10 de marzo de 2017

A STUDENT DISCOVERS A LOST NOVEL OF THE POET WALT WHITMAN OF 165 YEARS AGO

'Life and Adventures of Jack Engle', which chronicles the adventures of an orphan, was 165 years abandoned. The book anticipates 'Leaves of grass', one of the summits of modern lyric. Walt Whitman, born in 1819 and died in 1892, was a journalist, typographer, carpenter, teacher and creator of pamphlets, the father of modern American poetry took years to find himself. Before entering eternity in 1855 with Leaves of Grass, Whitman looked for in a heterogeneous set of writings that soon would condemn to the oblivion. One of these works, lost since 1852, has just reappeared. It is a novel entitled Life and Adventures of Jack Engle. 36,000 unheard-of words and after 165 years in the dark have been recovered by the almost detective work of a graduate of the University of Houston. On March 13, 1852, page 3 of The New York Daily Times, an advertisement appeared. The box reported the forthcoming publication of a novel by chapters in a rival newspaper, The Sunday Dispach. It was the "revealing and entertaining" Life and Adventures of Jack Engle.
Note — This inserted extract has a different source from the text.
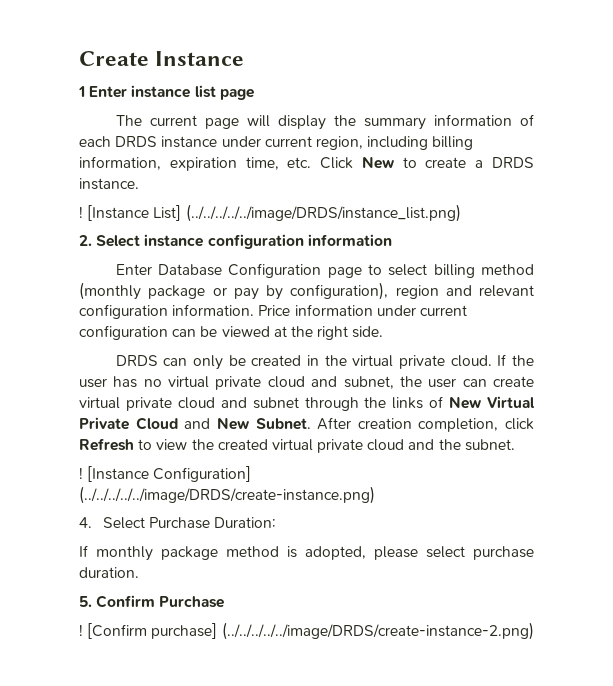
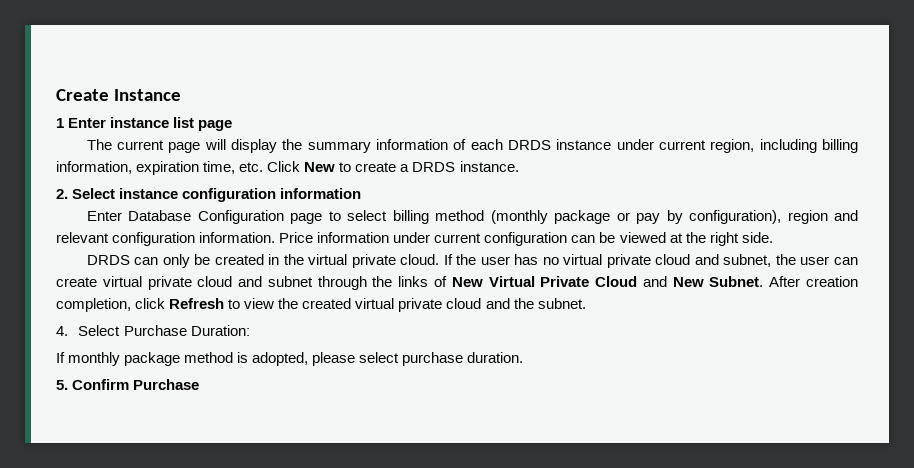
- ! [Instance List] (../../../../../image/DRDS/instance_list.png)
- ! [Instance Configuration] (../../../../../image/DRDS/create-instance.png)
- ! [Confirm purchase] (../../../../../image/DRDS/create-instance-2.png)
A story in the first person of the adventures of an orphan and promising, with Spanish dancer included, good doses of crime and love. The Dickensian tone and anonymous authorship was a flower of a day. Once printed (and it is not known whether praised or reviled) he fell into oblivion. It never took the form of a book or was reprinted. The story would take a century and a half to find a reader again. The finding was made by a PhD student, Zachary Turpin of the University of Houston.